Only lines that contain the word "span" are to be returned from the data below.
*** Begin section ***
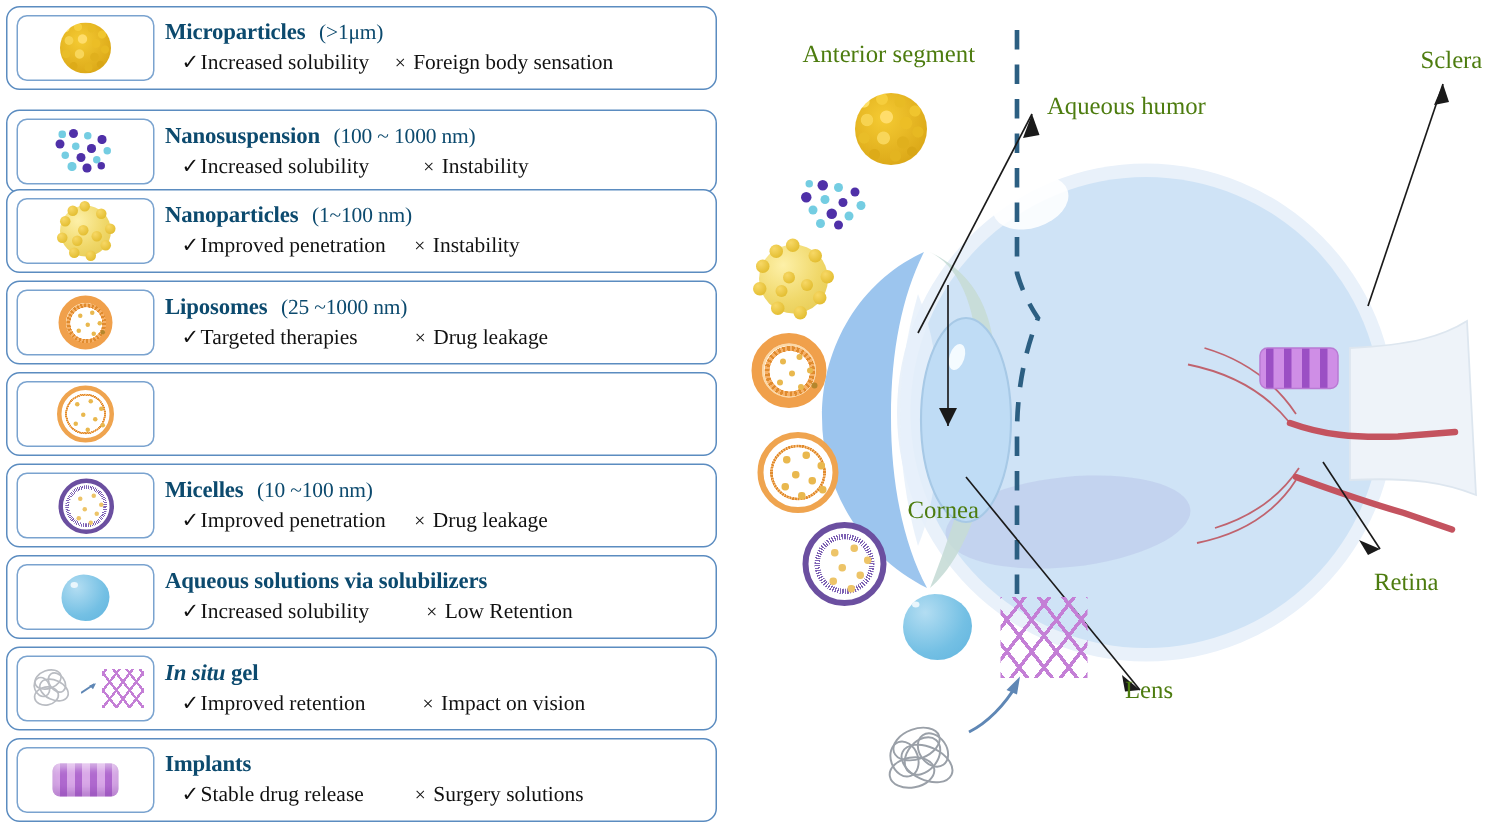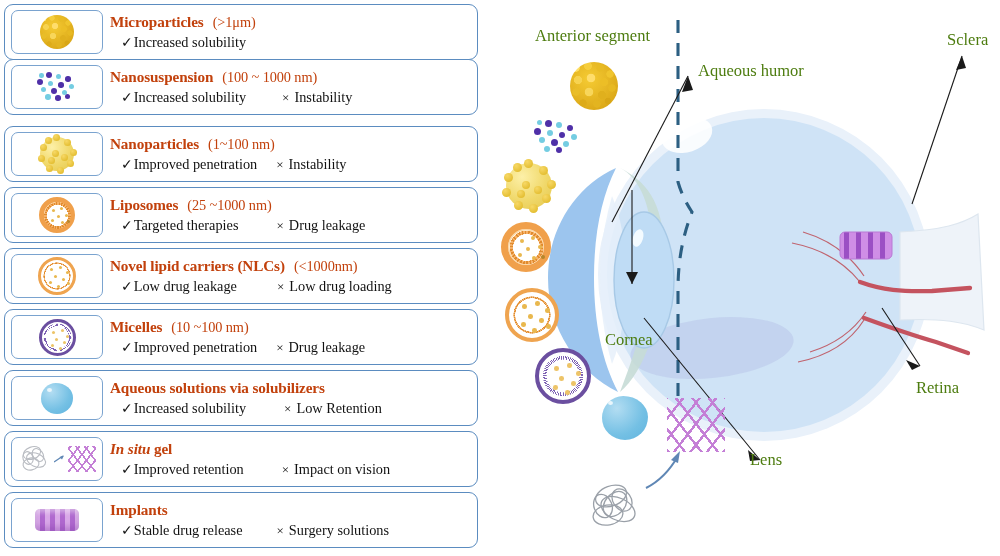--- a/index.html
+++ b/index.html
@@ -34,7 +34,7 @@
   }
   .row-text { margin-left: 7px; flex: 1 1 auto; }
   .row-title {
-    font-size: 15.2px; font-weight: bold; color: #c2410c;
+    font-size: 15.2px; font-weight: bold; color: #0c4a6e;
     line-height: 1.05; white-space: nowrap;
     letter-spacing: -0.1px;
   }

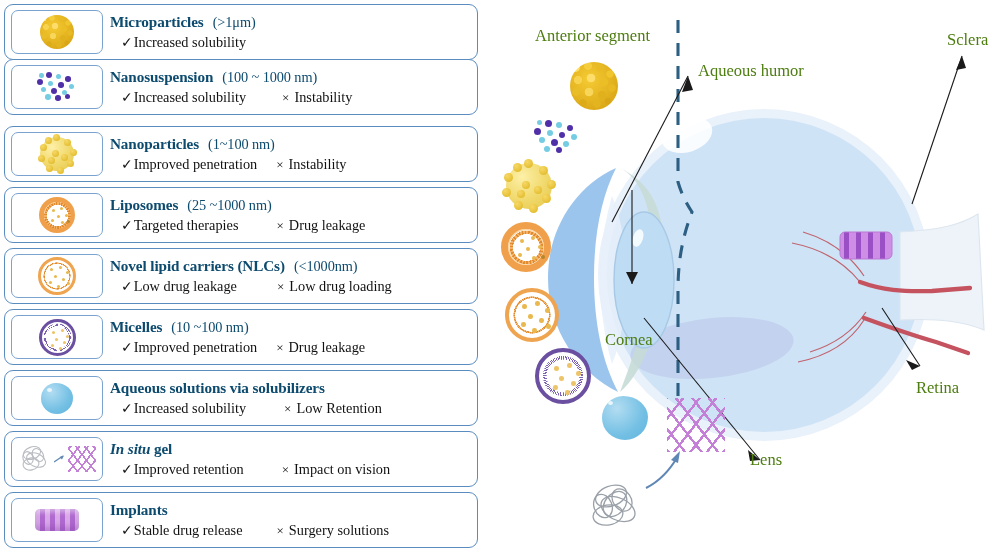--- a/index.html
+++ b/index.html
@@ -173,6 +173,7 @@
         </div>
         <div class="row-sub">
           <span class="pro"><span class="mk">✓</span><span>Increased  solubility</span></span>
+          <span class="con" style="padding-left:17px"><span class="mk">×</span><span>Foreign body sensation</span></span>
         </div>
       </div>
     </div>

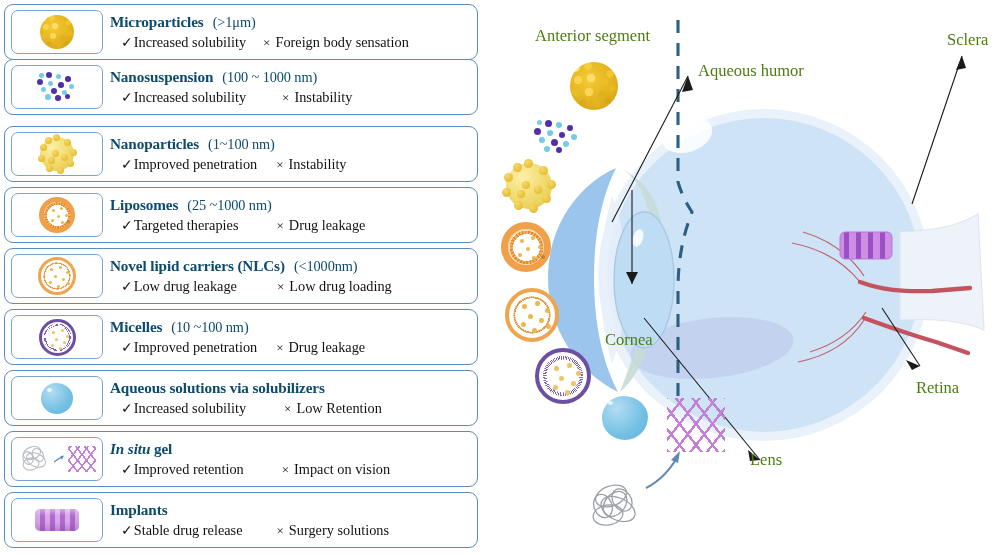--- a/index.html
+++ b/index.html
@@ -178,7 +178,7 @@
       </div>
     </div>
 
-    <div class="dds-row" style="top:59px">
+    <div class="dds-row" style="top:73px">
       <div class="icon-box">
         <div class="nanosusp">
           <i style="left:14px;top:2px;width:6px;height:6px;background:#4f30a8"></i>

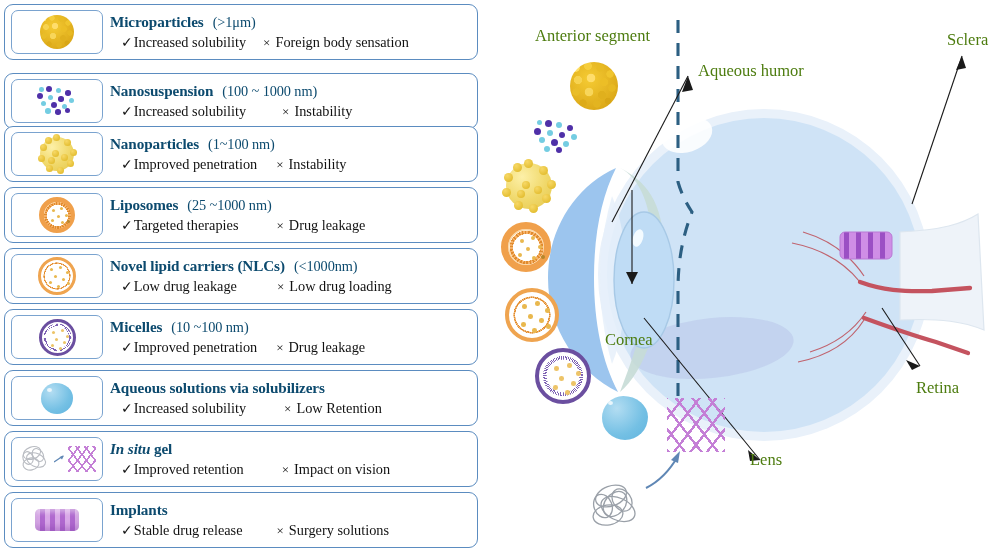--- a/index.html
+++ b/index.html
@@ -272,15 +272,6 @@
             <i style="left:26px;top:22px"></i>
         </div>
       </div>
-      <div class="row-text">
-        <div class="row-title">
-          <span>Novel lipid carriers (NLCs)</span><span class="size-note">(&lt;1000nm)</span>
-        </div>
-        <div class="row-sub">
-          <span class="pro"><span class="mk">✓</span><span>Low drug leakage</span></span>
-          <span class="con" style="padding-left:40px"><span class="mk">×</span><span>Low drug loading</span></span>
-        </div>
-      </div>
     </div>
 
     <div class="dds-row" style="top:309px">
*** End section ***
Exercise result:
           <span class="pro"><span class="mk">✓</span><span>Increased  solubility</span></span>
+          <span class="con" style="padding-left:17px"><span class="mk">×</span><span>Foreign body sensation</span></span>
-          <span>Novel lipid carriers (NLCs)</span><span class="size-note">(&lt;1000nm)</span>
-          <span class="pro"><span class="mk">✓</span><span>Low drug leakage</span></span>
-          <span class="con" style="padding-left:40px"><span class="mk">×</span><span>Low drug loading</span></span>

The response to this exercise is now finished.